• What is expected: Omitting all images, transcribe the entries word for word.

(Difference listings)
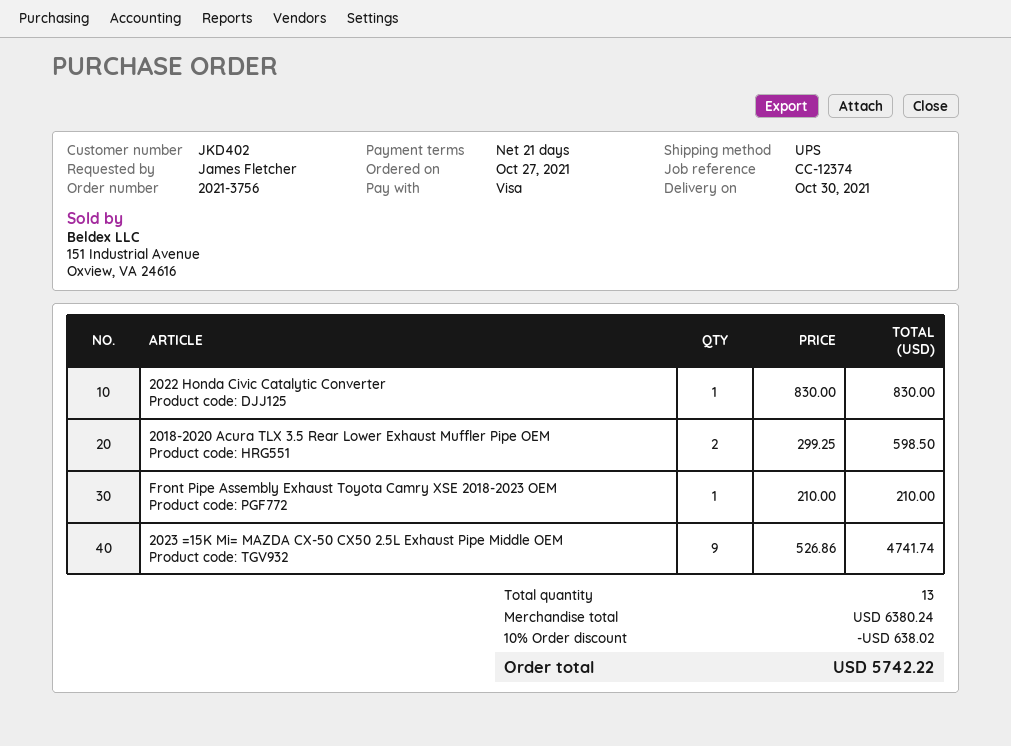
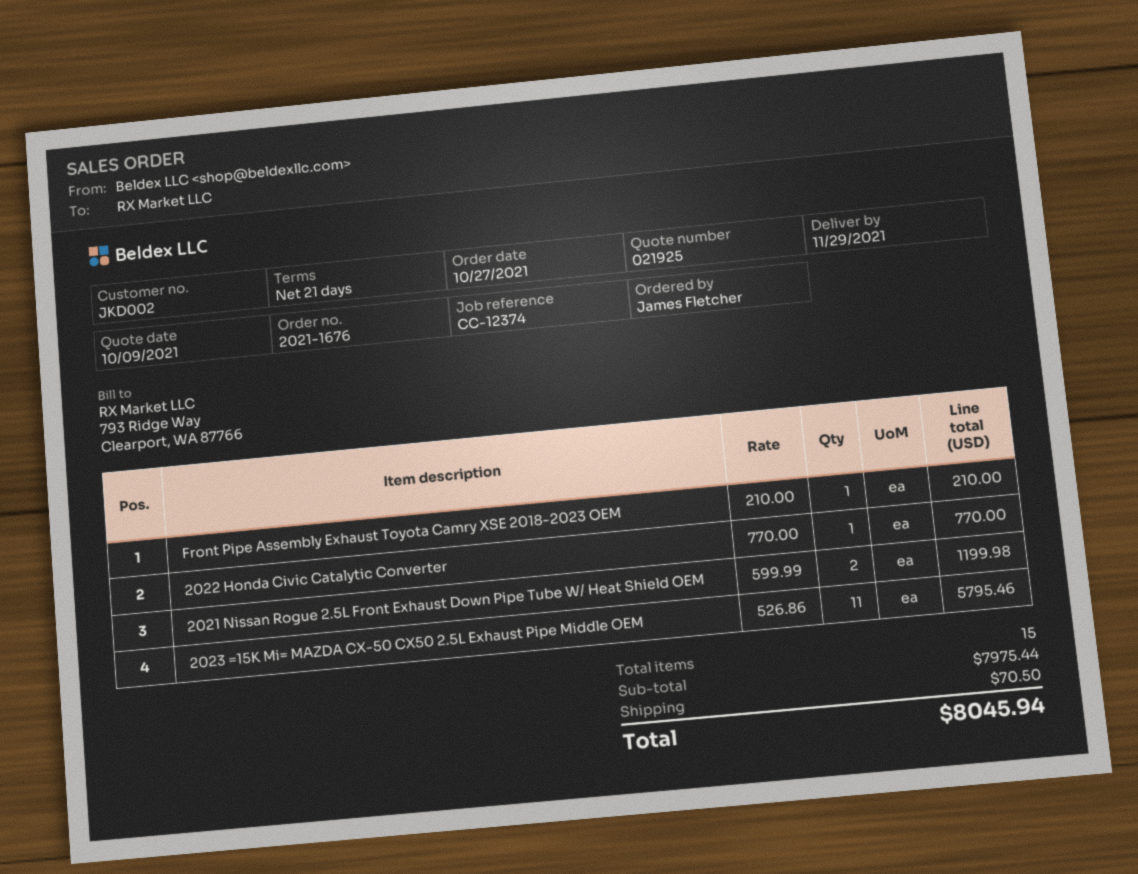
order number: 2021-3756 -> 2021-1676
delivery date: 2021-10-30 -> 2021-11-29
customer number: JKD402 -> JKD002
2022 Honda Civic Catalytic Converter: 1 x 830.00 = 830.00 -> 1 x 770.00 = 770.00
2018-2020 Acura TLX 3.5 Rear Lower Exhaust Muffler Pipe OEM: 2 x 299.25 = 598.50 -> none
2023 =15K Mi= MAZDA CX-50 CX50 2.5L Exhaust Pipe Middle OEM: 9 x 526.86 = 4741.74 -> 11 x 526.86 = 5795.46
2021 Nissan Rogue 2.5L Front Exhaust Down Pipe Tube W/ Heat Shield OEM: none -> 2 x 599.99 = 1199.98
total quantity: 13 -> 15
subtotal: 6380.24 -> 7975.44
discount: 10% = 638.02 -> none
shipping: none -> 70.50
total: 5742.22 -> 8045.94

• Output below:
order number: 2021-3756 -> 2021-1676
delivery date: 2021-10-30 -> 2021-11-29
customer number: JKD402 -> JKD002
2022 Honda Civic Catalytic Converter: 1 x 830.00 = 830.00 -> 1 x 770.00 = 770.00
2018-2020 Acura TLX 3.5 Rear Lower Exhaust Muffler Pipe OEM: 2 x 299.25 = 598.50 -> none
2023 =15K Mi= MAZDA CX-50 CX50 2.5L Exhaust Pipe Middle OEM: 9 x 526.86 = 4741.74 -> 11 x 526.86 = 5795.46
2021 Nissan Rogue 2.5L Front Exhaust Down Pipe Tube W/ Heat Shield OEM: none -> 2 x 599.99 = 1199.98
total quantity: 13 -> 15
subtotal: 6380.24 -> 7975.44
discount: 10% = 638.02 -> none
shipping: none -> 70.50
total: 5742.22 -> 8045.94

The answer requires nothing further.